**Exercise directions**: Word for word, restate every record, though not the pictures.

**Information**:
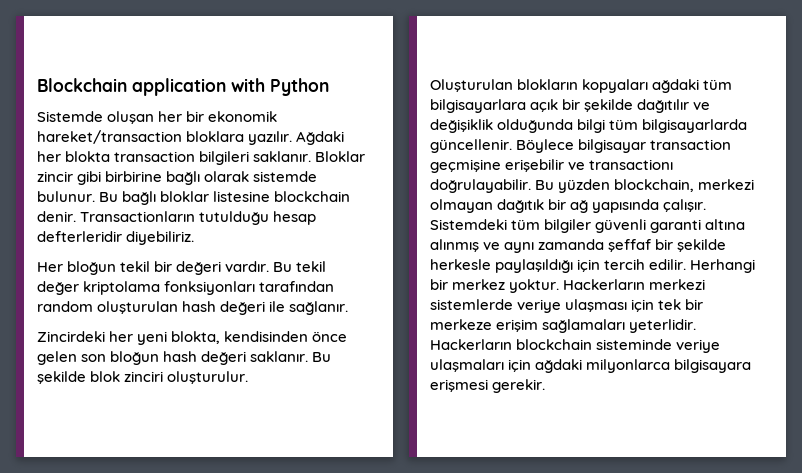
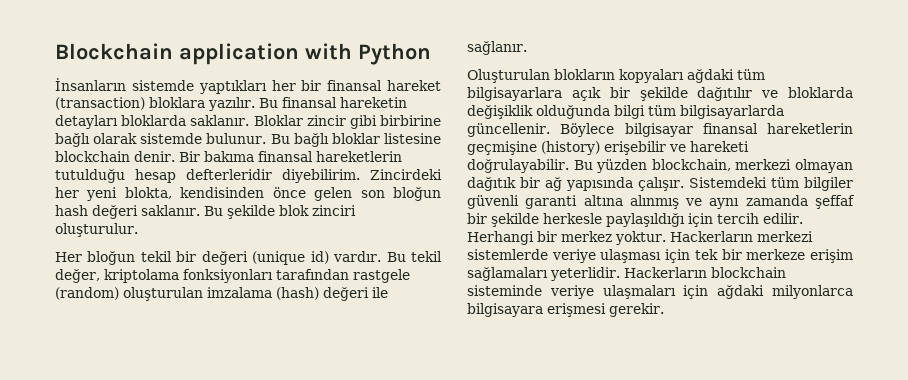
- Sistemde oluşan her bir ekonomik hareket/transaction bloklara yazılır. Ağdaki her blokta transaction bilgileri saklanır.
+ İnsanların sistemde yaptıkları her bir finansal hareket (transaction) bloklara yazılır. Bu finansal hareketin detayları bloklarda saklanır.
- Transactionların tutulduğu hesap defterleridir diyebiliriz.
- Her bloğun tekil bir değeri vardır. Bu tekil değer kriptolama fonksiyonları tarafından random oluşturulan hash değeri ile sağlanır.
- Zincirdeki her yeni blokta, kendisinden önce gelen son bloğun hash değeri saklanır.
+ Bir bakıma finansal hareketlerin tutulduğu hesap defterleridir diyebilirim. Zincirdeki her yeni blokta, kendisinden önce gelen son bloğun hash değeri saklanır.
+ Her bloğun tekil bir değeri (unique id) vardır. Bu tekil değer, kriptolama fonksiyonları tarafından rastgele (random) oluşturulan imzalama (hash) değeri ile sağlanır.
- Oluşturulan blokların kopyaları ağdaki tüm bilgisayarlara açık bir şekilde dağıtılır ve değişiklik olduğunda bilgi tüm bilgisayarlarda güncellenir.
+ Oluşturulan blokların kopyaları ağdaki tüm bilgisayarlara açık bir şekilde dağıtılır ve bloklarda değişiklik olduğunda bilgi tüm bilgisayarlarda güncellenir.
- Böylece bilgisayar transaction geçmişine erişebilir ve transactionı doğrulayabilir.
+ Böylece bilgisayar finansal hareketlerin geçmişine (history) erişebilir ve hareketi doğrulayabilir.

**Solved problem**:
- Sistemde oluşan her bir ekonomik hareket/transaction bloklara yazılır. Ağdaki her blokta transaction bilgileri saklanır.
+ İnsanların sistemde yaptıkları her bir finansal hareket (transaction) bloklara yazılır. Bu finansal hareketin detayları bloklarda saklanır.
- Transactionların tutulduğu hesap defterleridir diyebiliriz.
- Her bloğun tekil bir değeri vardır. Bu tekil değer kriptolama fonksiyonları tarafından random oluşturulan hash değeri ile sağlanır.
- Zincirdeki her yeni blokta, kendisinden önce gelen son bloğun hash değeri saklanır.
+ Bir bakıma finansal hareketlerin tutulduğu hesap defterleridir diyebilirim. Zincirdeki her yeni blokta, kendisinden önce gelen son bloğun hash değeri saklanır.
+ Her bloğun tekil bir değeri (unique id) vardır. Bu tekil değer, kriptolama fonksiyonları tarafından rastgele (random) oluşturulan imzalama (hash) değeri ile sağlanır.
- Oluşturulan blokların kopyaları ağdaki tüm bilgisayarlara açık bir şekilde dağıtılır ve değişiklik olduğunda bilgi tüm bilgisayarlarda güncellenir.
+ Oluşturulan blokların kopyaları ağdaki tüm bilgisayarlara açık bir şekilde dağıtılır ve bloklarda değişiklik olduğunda bilgi tüm bilgisayarlarda güncellenir.
- Böylece bilgisayar transaction geçmişine erişebilir ve transactionı doğrulayabilir.
+ Böylece bilgisayar finansal hareketlerin geçmişine (history) erişebilir ve hareketi doğrulayabilir.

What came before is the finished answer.